A decisão da desembargadora Adriana Ramos de Mello cita que o relatório do Instituto Estadual do Meio Ambiente (Inea) não aponta constatação de dano ambiental por conta da construção, e que não era preciso de uma licença ambiental.
De acordo com o documento citado pela juíza, não foi encontrada captação irregular de água de rio e não foi necessária terraplanagem ou movimentação de terra para a construção do lago, uma vez que o terreno já era plano.

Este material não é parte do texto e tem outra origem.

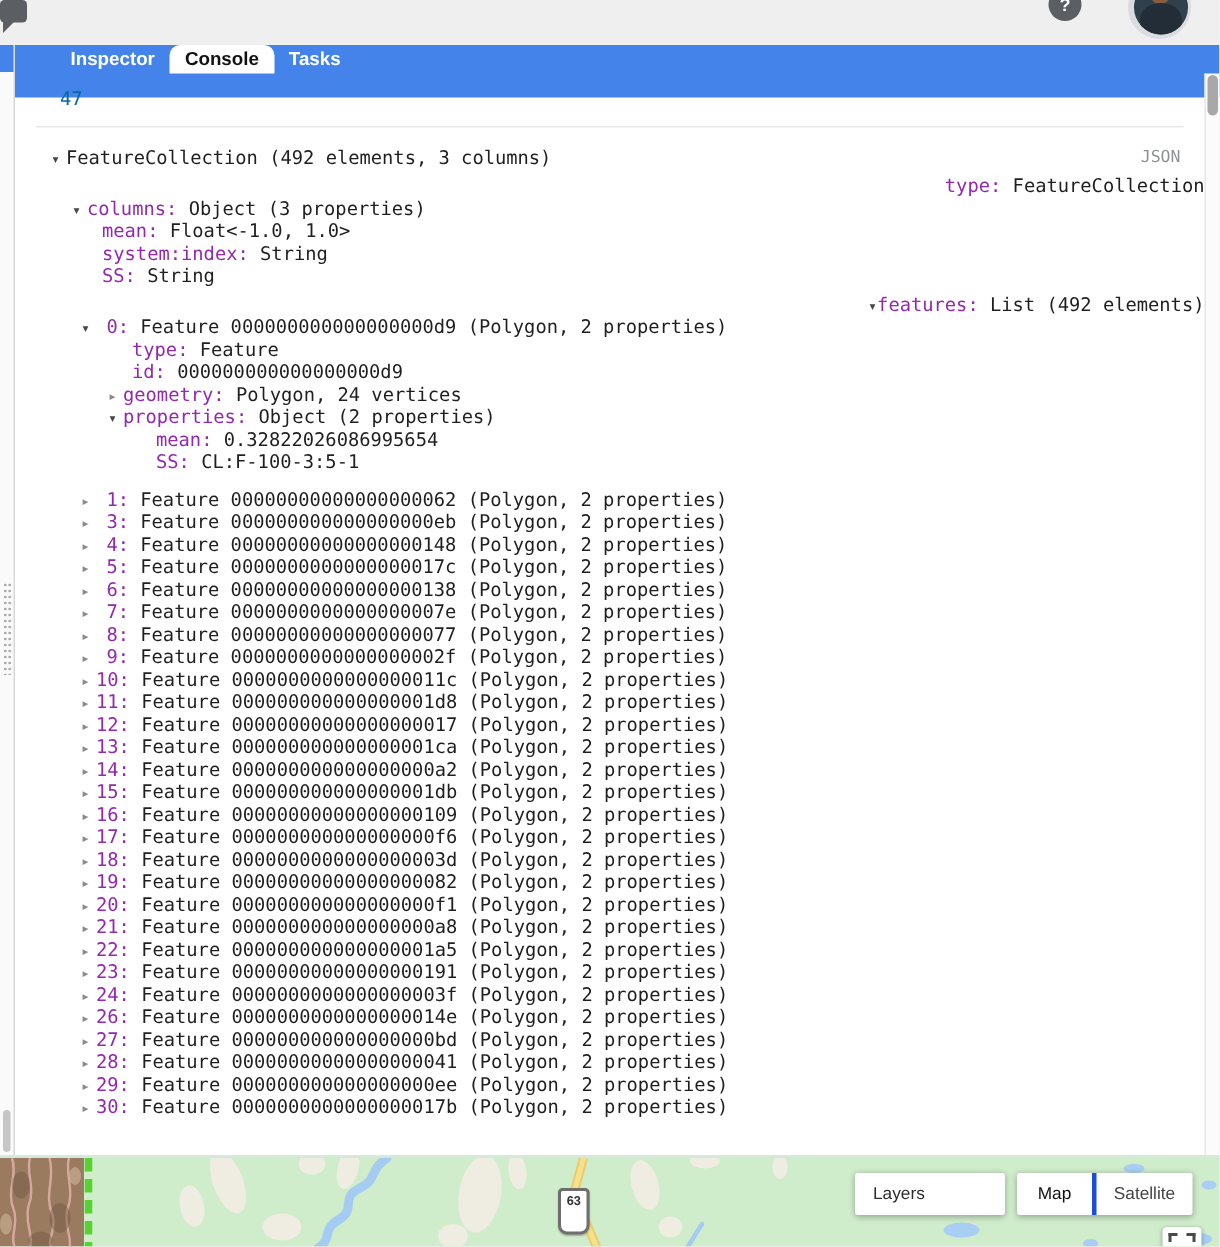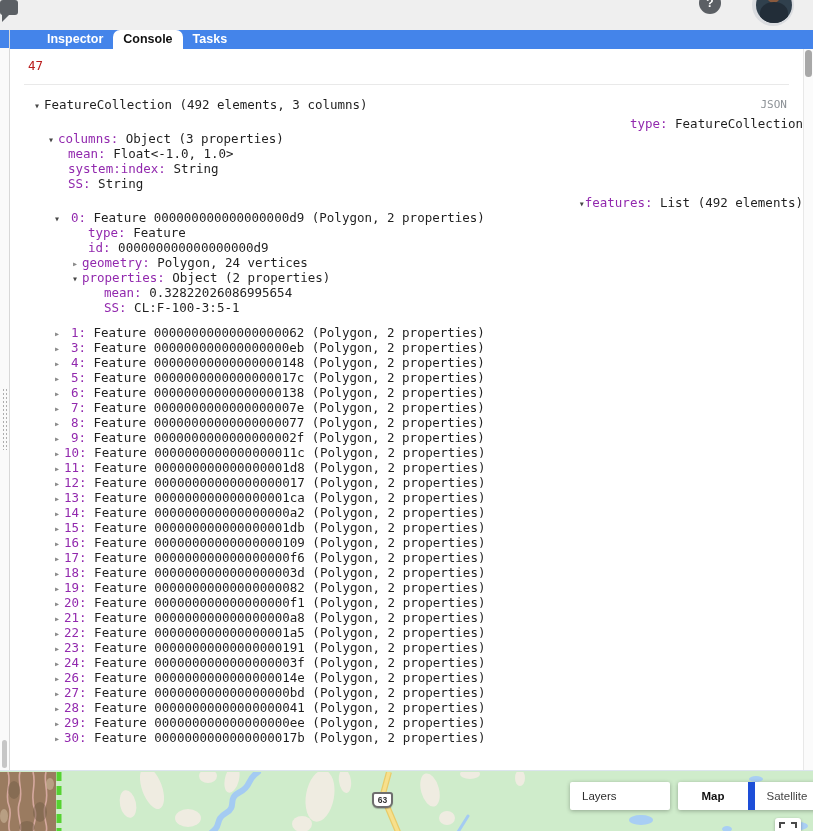"Inspector" .tabbar { height: 19px -> 35px }
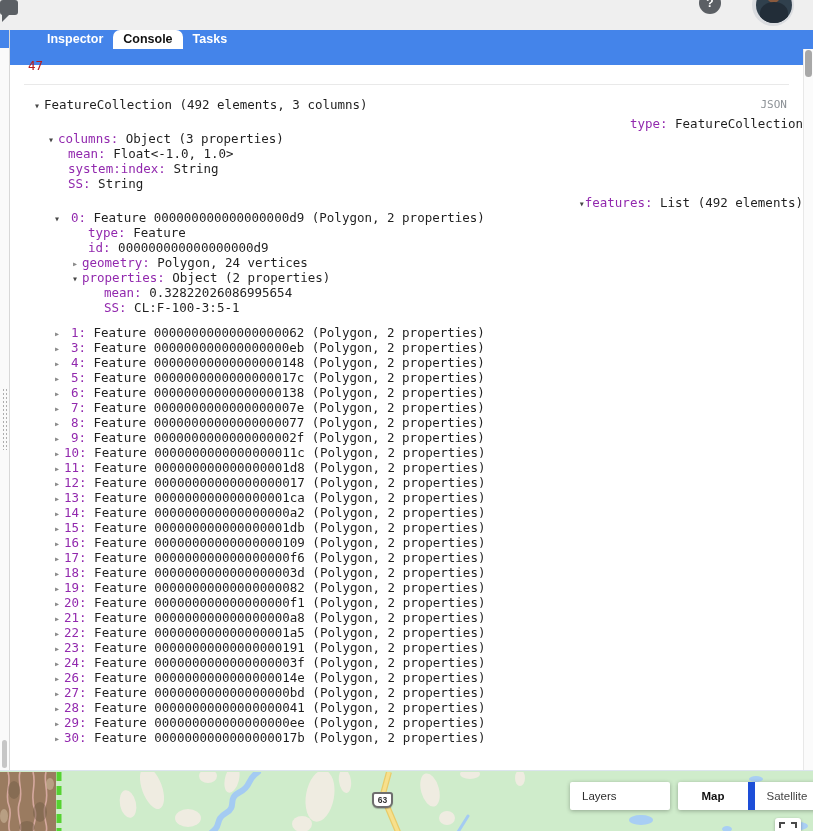"47" .log-line { color: #b91c1c -> #0369a1; margin: 9px 0 0 18px -> 9px 0 0 30px }
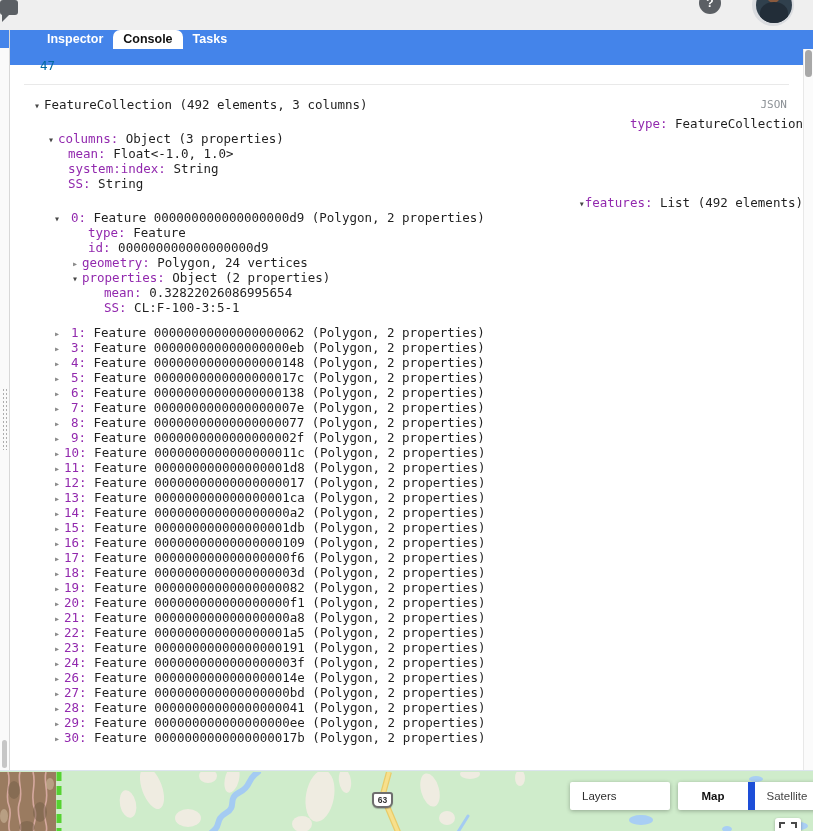"63" .shield { height: 16px -> 31px }
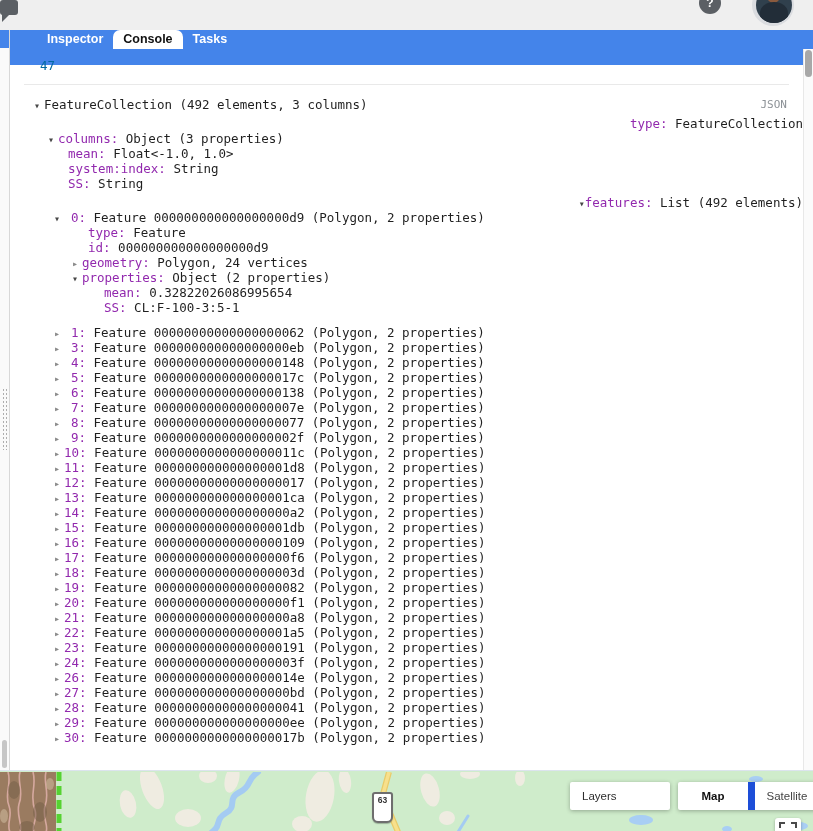"Map" .mt-map { border-right: 7px solid #1d4ed8 -> 3px solid #1d4ed8; font-weight: bold -> normal; width: 77px -> 53px }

Assim, de acordo com a magistrada, não caberia a multa.
Entenda o caso
A obra da mansão de Neymar em Mangaratiba, no RJ, foi interditada em junho do ano passado, em uma ação conjunta da prefeitura da cidade de Mangaratiba com a Polícia Militar Ambiental, Polícia Civil e agentes do Grupamento de Proteção Ambiental.
A ação foi realizada após denúncias nas redes sociais que mostravam uma grande obra sendo realizada na mansão do jogador sem autorização ambiental.
Segundo a Prefeitura, diversas infrações ambientais foram descobertas pela equipe, como desvio de curso de água, captação de água em rio sem autorização, captação de água para lago artificial, terraplanagem, escavação, movimentação de pedras e rochas sem autorização e aplicação de areia de praia sem autorização ambiental.
No entanto, mesmo sendo interditado, Neymar inaugurou a obra e chegou a mergulhar no lago.
A princípio, a Prefeitura de Mangaratiba havia informado que a multa seria de R$ 5 milhões, mas o valor foi aumentado para R$ 16 milhões devido à gravidade das infrações ambientais.